Yeah, haven’t got it yet, but I will. I fear nothing but the last few layers.


----------



## CodingCuber (May 22, 2020)

Owen Morrison said:


> Time to learn Megaminx
> 
> Try doing Mega intuitively, you should be able to do it.


Yeah when I got my first megaminx I solved it intuitively by doing F2L+S2L and all that stuff and then spamming sune until all yellow is on top and then spamming t perms until it solved lol.


----------



## Owen Morrison (May 22, 2020)

I solved it by doing everything except I didn't know how to orient the corners...

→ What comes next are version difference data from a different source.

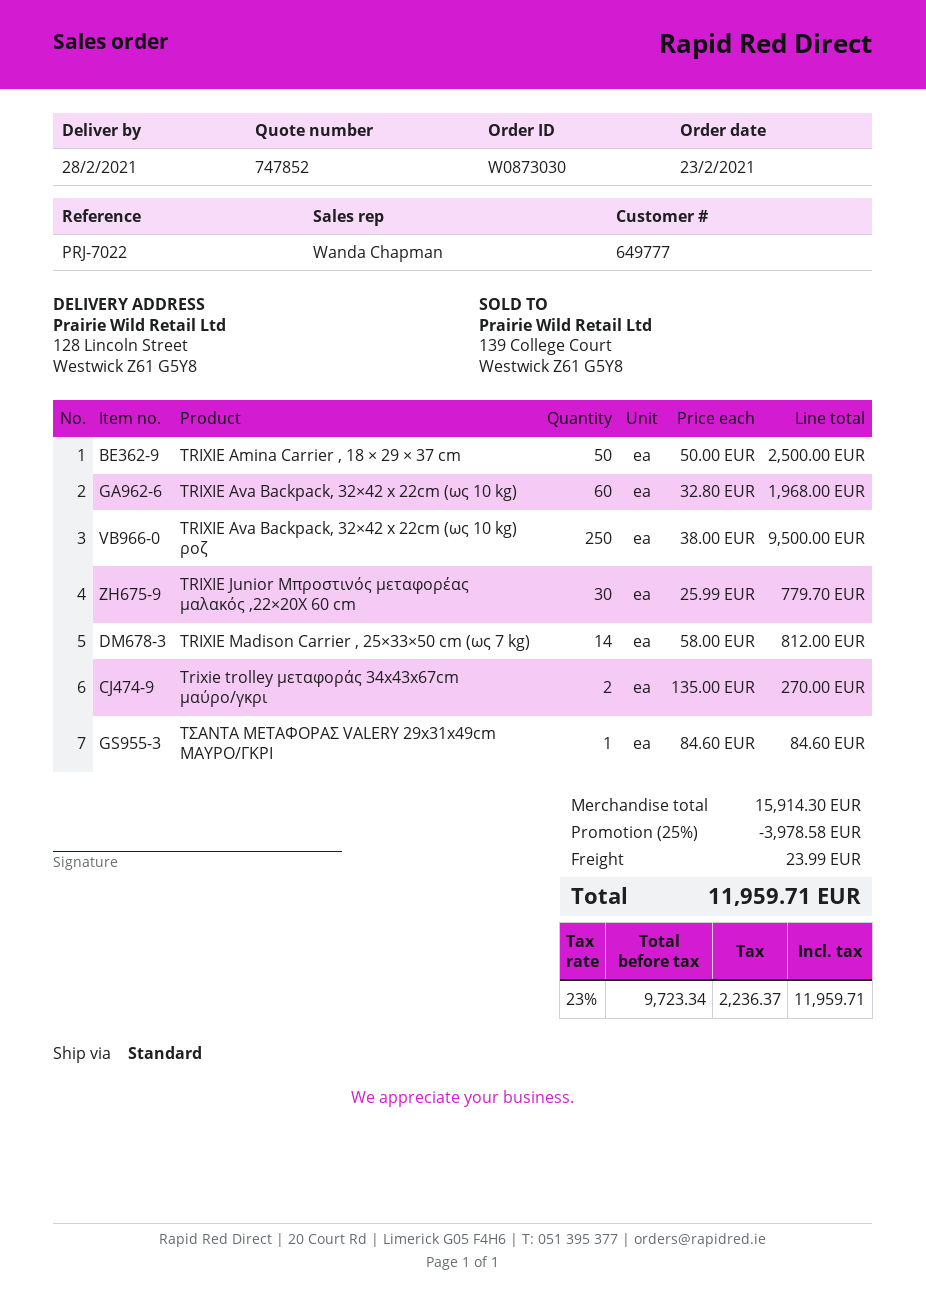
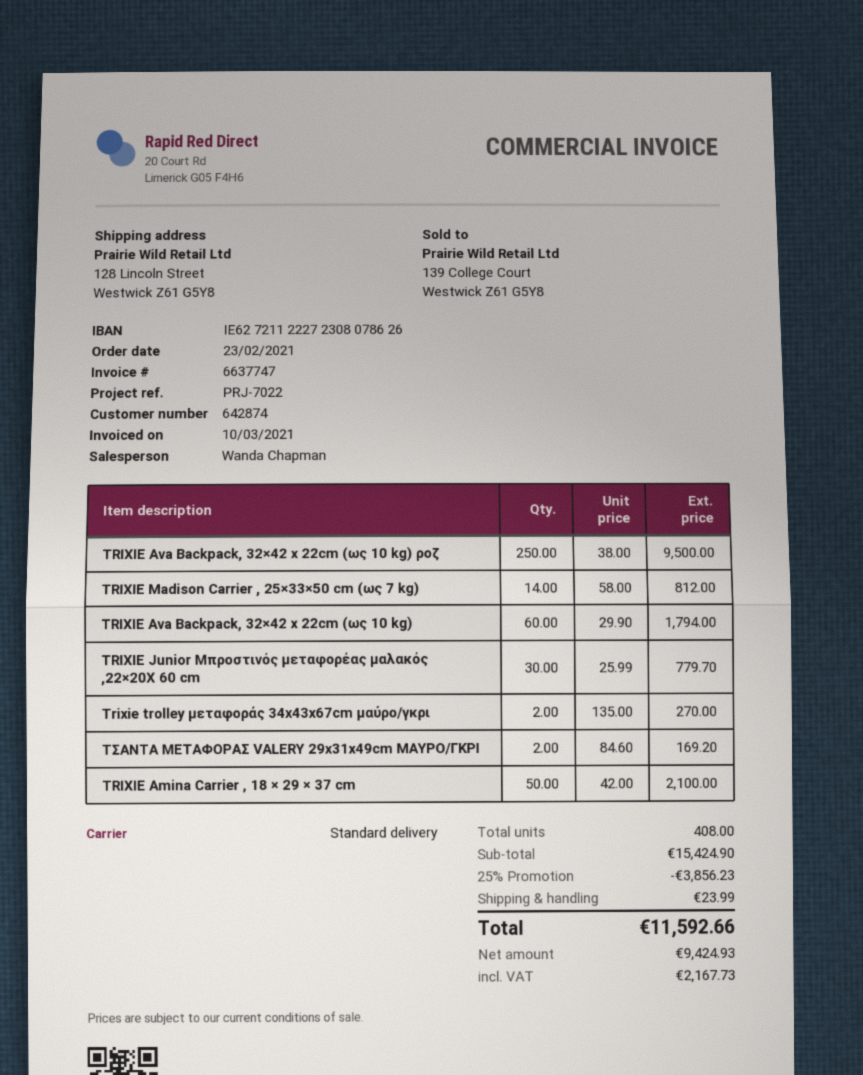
customer number: 649777 -> 642874
TRIXIE Amina Carrier , 18 × 29 × 37 cm: 50 x 50.00 = 2500.00 -> 50 x 42.00 = 2100.00
TRIXIE Ava Backpack, 32×42 x 22cm (ως 10 kg): 60 x 32.80 = 1968.00 -> 60 x 29.90 = 1794.00
ΤΣΑΝΤΑ ΜΕΤΑΦΟΡΑΣ VALERY 29x31x49cm ΜΑΥΡΟ/ΓΚΡΙ: 1 x 84.60 = 84.60 -> 2 x 84.60 = 169.20
subtotal: 15914.30 -> 15424.90
discount: 25% = 3978.58 -> 25% = 3856.23
net: 9723.34 -> 9424.93
tax: 2236.37 -> 2167.73
total: 11959.71 -> 11592.66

I think you can probably guess what I did


----------



## brododragon (May 22, 2020)

Owen Morrison said:


> I solved it by doing everything except I didn't know how to orient the corners...
> 
> I think you can probably guess what I did


R D R' D' GANG!


PetrusQuber said:


> At long last... I finished the Squan. 11 hours. I didn’t get parity that solve, which is why (I was really confused on how to do some stuff then).


Intuitively?


----------



## Owen Morrison (May 22, 2020)

brododragon said:


> R D R' D' GANG!
> 
> Intuitively?


nah man I twisted the corners.

I had just learned to solve a 3x3 a month before, don't judge me.


----------



## PetrusQuber (May 22, 2020)

brododragon said:


> R D R' D' GANG!
> 
> Intuitively?


No, by tutorial.


----------



## brododragon (May 22, 2020)

PetrusQuber said:


> No, by tutorial.


Z3?


----------



## PetrusQuber (May 22, 2020)

brododragon said:


> Z3?


Illuminati confirmed.


----------



## PetrusQuber (May 29, 2020)

Owen Morrison said:


> Time to learn Megaminx
> 
> Try doing Mega intuitively, you should be able to do it.


Ok, on it right now.


https://imgur.com/a/xxwG06x


----------



## PetrusQuber (May 29, 2020)

PetrusQuber said:


> Ok, on it right now.
> 
> 
> https://imgur.com/a/xxwG06x


I’m uploading progress by the way.


----------



## PetrusQuber (May 29, 2020)

brododragon said:


> R D R' D' GANG!
> 
> Intuitively?


8355 (one alg method) is actually being quite helpful, I might try and do that. Originally I did COLL with the standard 3x3 algorithms, but R D R’ D’ works quite well and is simpler.


----------



## PetrusQuber (May 29, 2020)

Alright, quadruple post for the win, but...
I solved it! Way easier than expected, everything up to last layer was cake. Struggled for a bit on LL, but then realised 8355 worked really well, and used that for last slot and last layer, and boom!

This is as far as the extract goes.